Llyr: "Bendigeidfran, my son, when you are king, promise me..."
Bran leans over his father worriedly.
"It is my dying wish. Promise me that you will never, never let anyone hurt my little Bronwen again. Never... never... let anyone...."
Llyr dies. Bran bends down so that his head is on his father's chest, and cries.
read more about Bendigeidfran
first king of the Faery:
From a hilltop, the camera pans across the town of Gwynfryn, in a narrow valley which shall one day be filled with water.
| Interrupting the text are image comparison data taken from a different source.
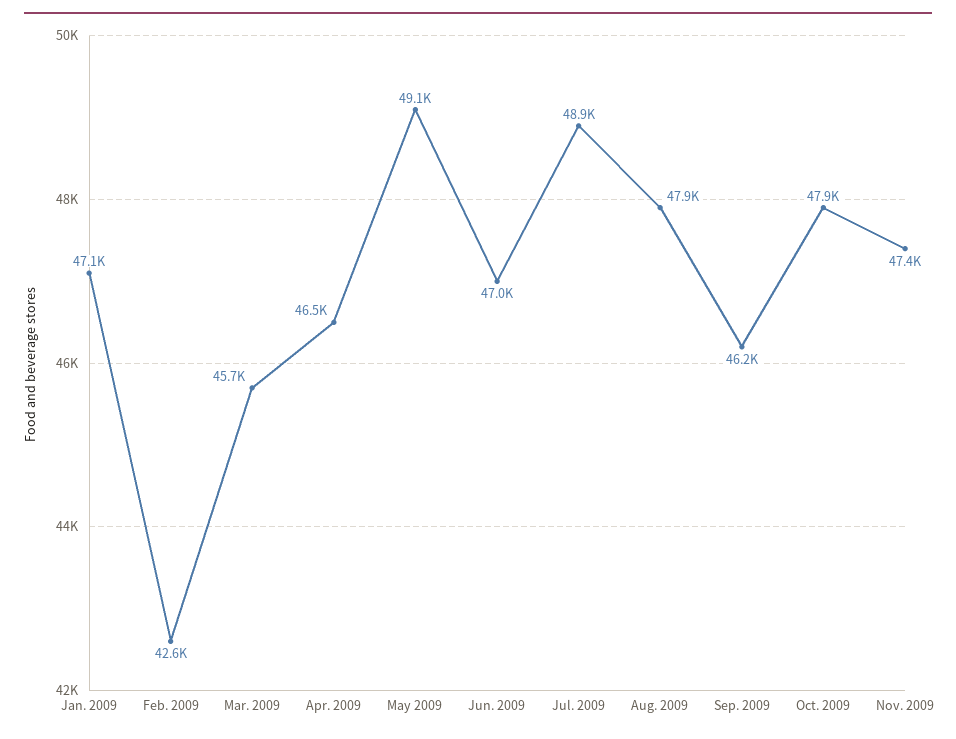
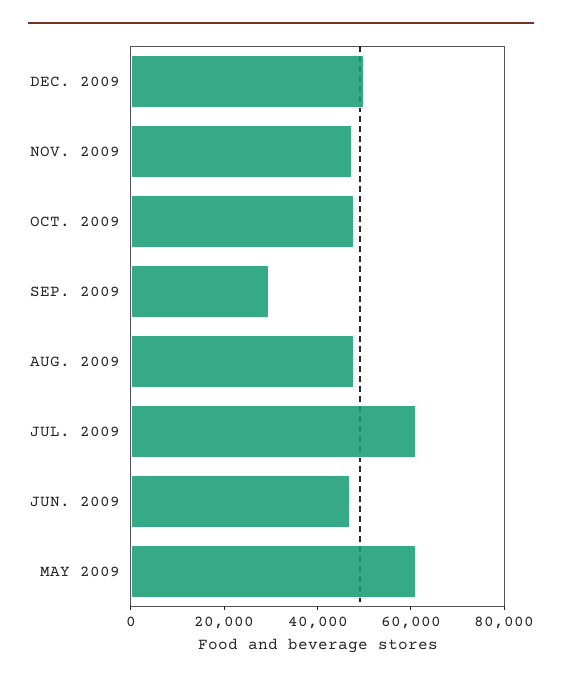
Jan. 2009: 47100 -> none
Feb. 2009: 42600 -> none
Mar. 2009: 45700 -> none
Apr. 2009: 46500 -> none
May 2009: 49100 -> 60000
Jul. 2009: 48900 -> 60000
Sep. 2009: 46200 -> 30000
DEC. 2009: none -> 50000

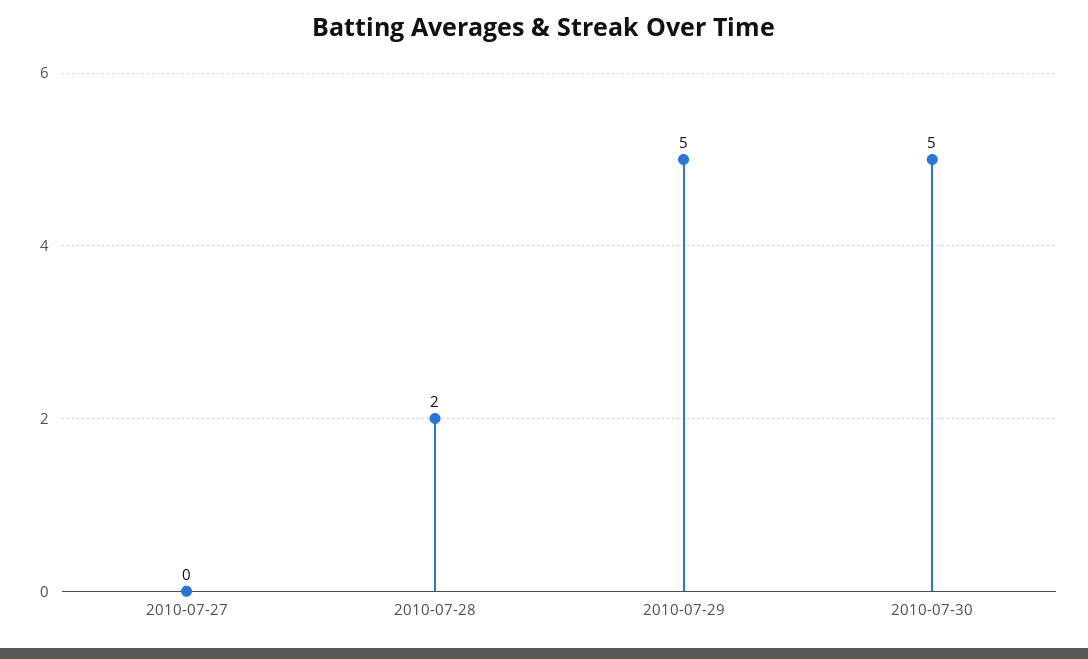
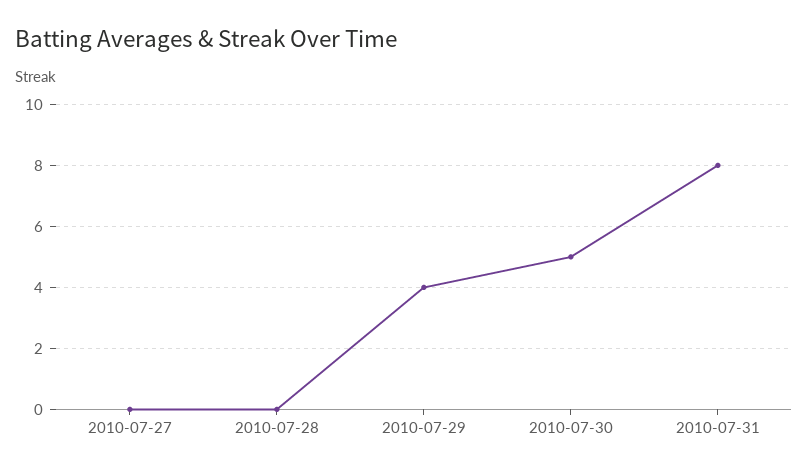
2010-07-28: 2 -> 0
2010-07-29: 5 -> 4
2010-07-31: none -> 8

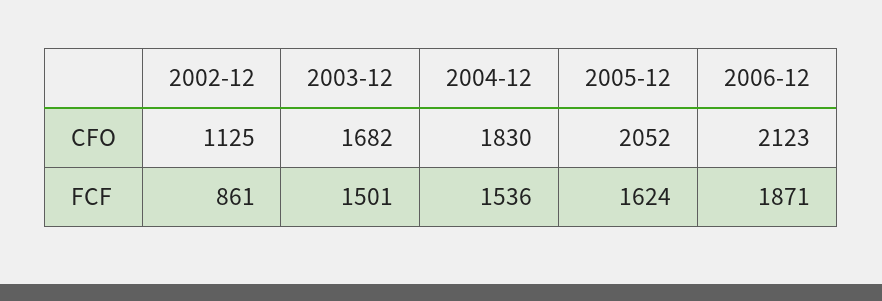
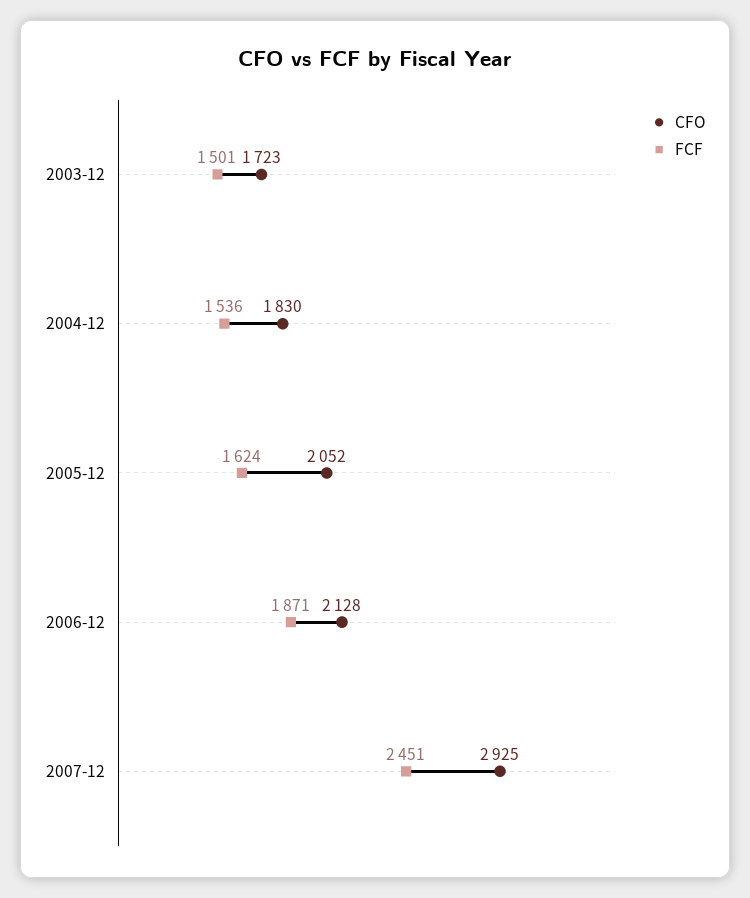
CFO, 2002-12: 1125 -> none
CFO, 2003-12: 1682 -> 1723
CFO, 2006-12: 2123 -> 2128
FCF, 2002-12: 861 -> none
CFO, 2007-12: none -> 2925
FCF, 2007-12: none -> 2451

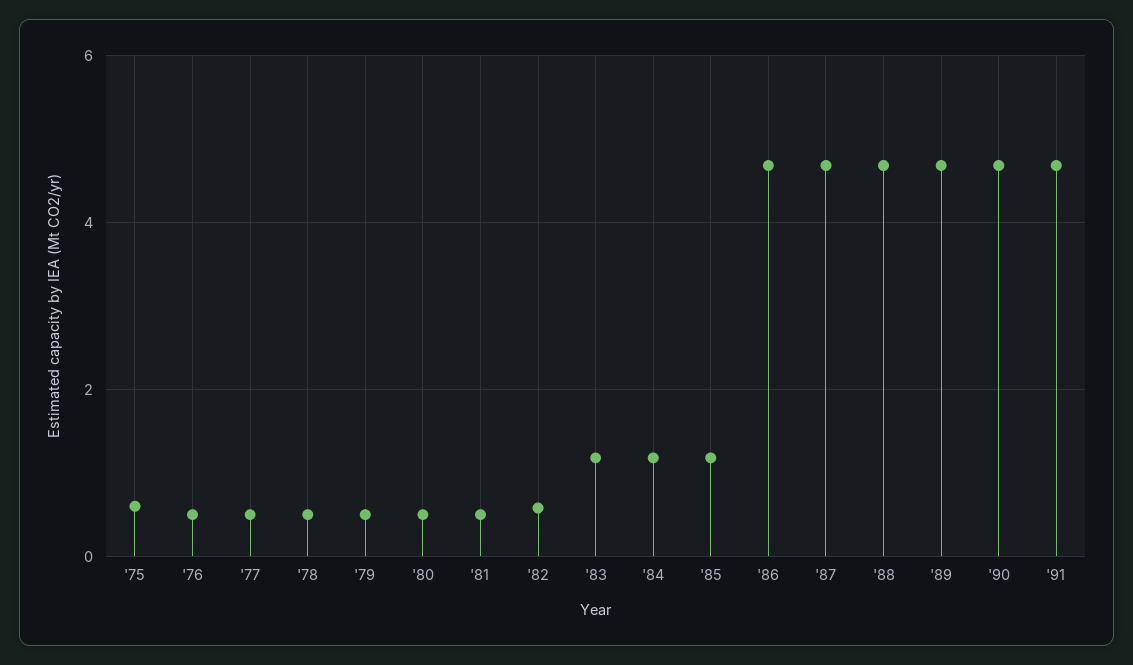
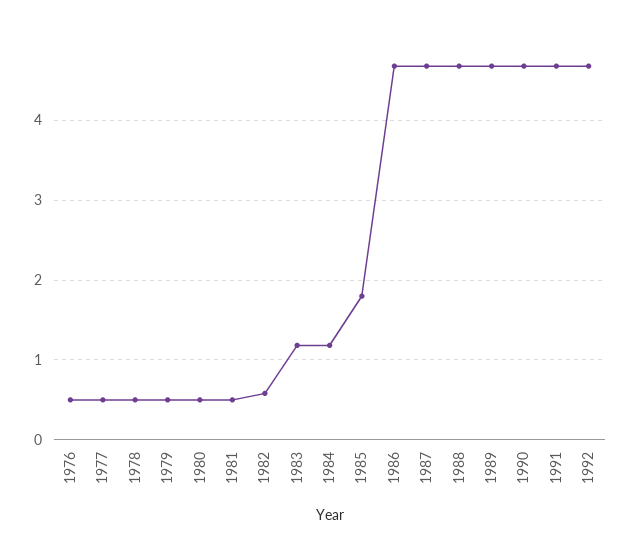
'75: 0.6 -> none
'85: 1.2 -> 1.8
1992: none -> 4.7

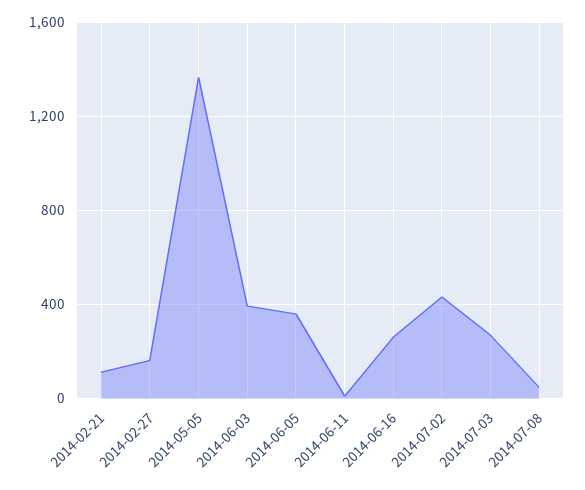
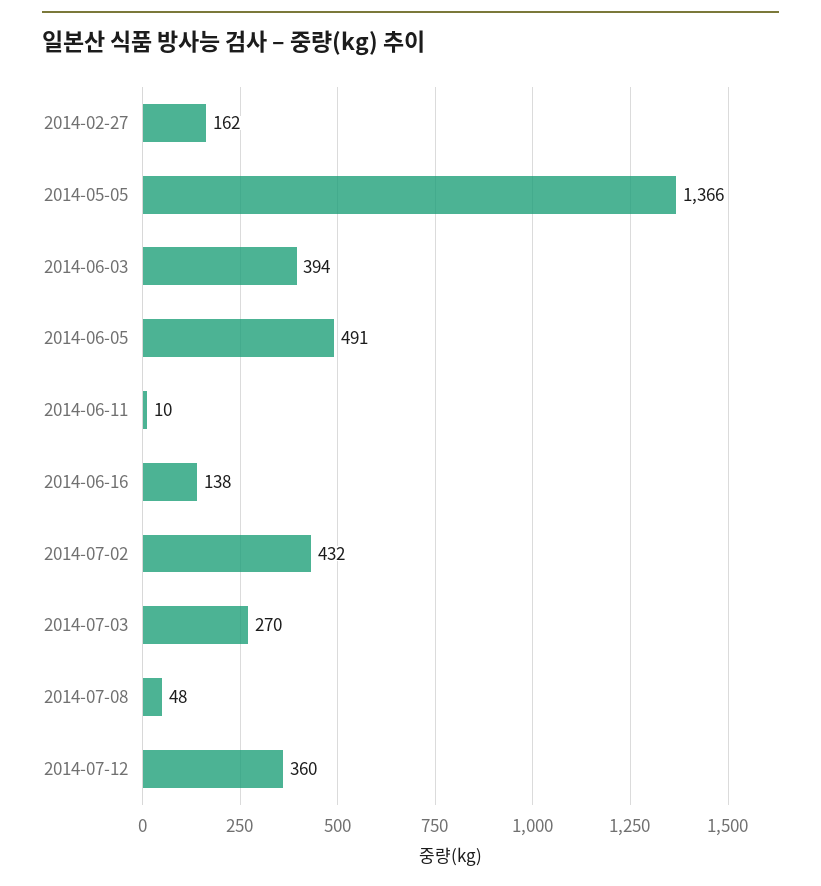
2014-02-21: 100 -> none
2014-06-05: 350 -> 491
2014-06-16: 250 -> 138
2014-07-12: none -> 360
It is dusk, with some sunset lingering in the sky. There is almost no activity. The broken sod roofs of cottages built into the hillside or wedged between landfill reveal torn thatch underneath, and the muddy dirt roads are a depressing sight. Laundry is old and ragged. Houses are grubby and in need of repair. Potholes in the hard dirt roads are filled with ice. The snow covered garden plots are barren. The thin trickle which is the Thames, only a stream at this date, is iced over. The ridge from which we are seeing this scene will one day be the north bank of the Thames, and everything below will be under water.
We see the figures of seven men silhouetted against the sky, looking down the steep hillside at the town. Four of them carry antler pickaxes. They have thrown off the seal head hoods of their cloaks and are bareheaded.
We see Manawyddan in closeup as he gazes down. Taliesin is beside him.
Manawyddan: "I wish Arthur were here."
Taliesin (reflectively, looking through the air at his own memories): "We were there to see it all. The Court of the First King. We're the only ones left now."
Manawyddan: "The People of Time are Arthur's people. Now and forever. He will never be forgotten." He turns his head to look at Taliesin. "Taliesin, you must make sure of that. You have a gift for these things."
Taliesin: "Never fear, old friend. I will make sure."
Both men look into their past for at least five seconds of silence. Then Taliesin gives Manawyddan a quizzical glance.
Taliesin: "You seem to like rough times. It wasn't that great."
Manawyddan throws back his head and laughs. Then both men become suddenly quiet and they look each other in the eyes.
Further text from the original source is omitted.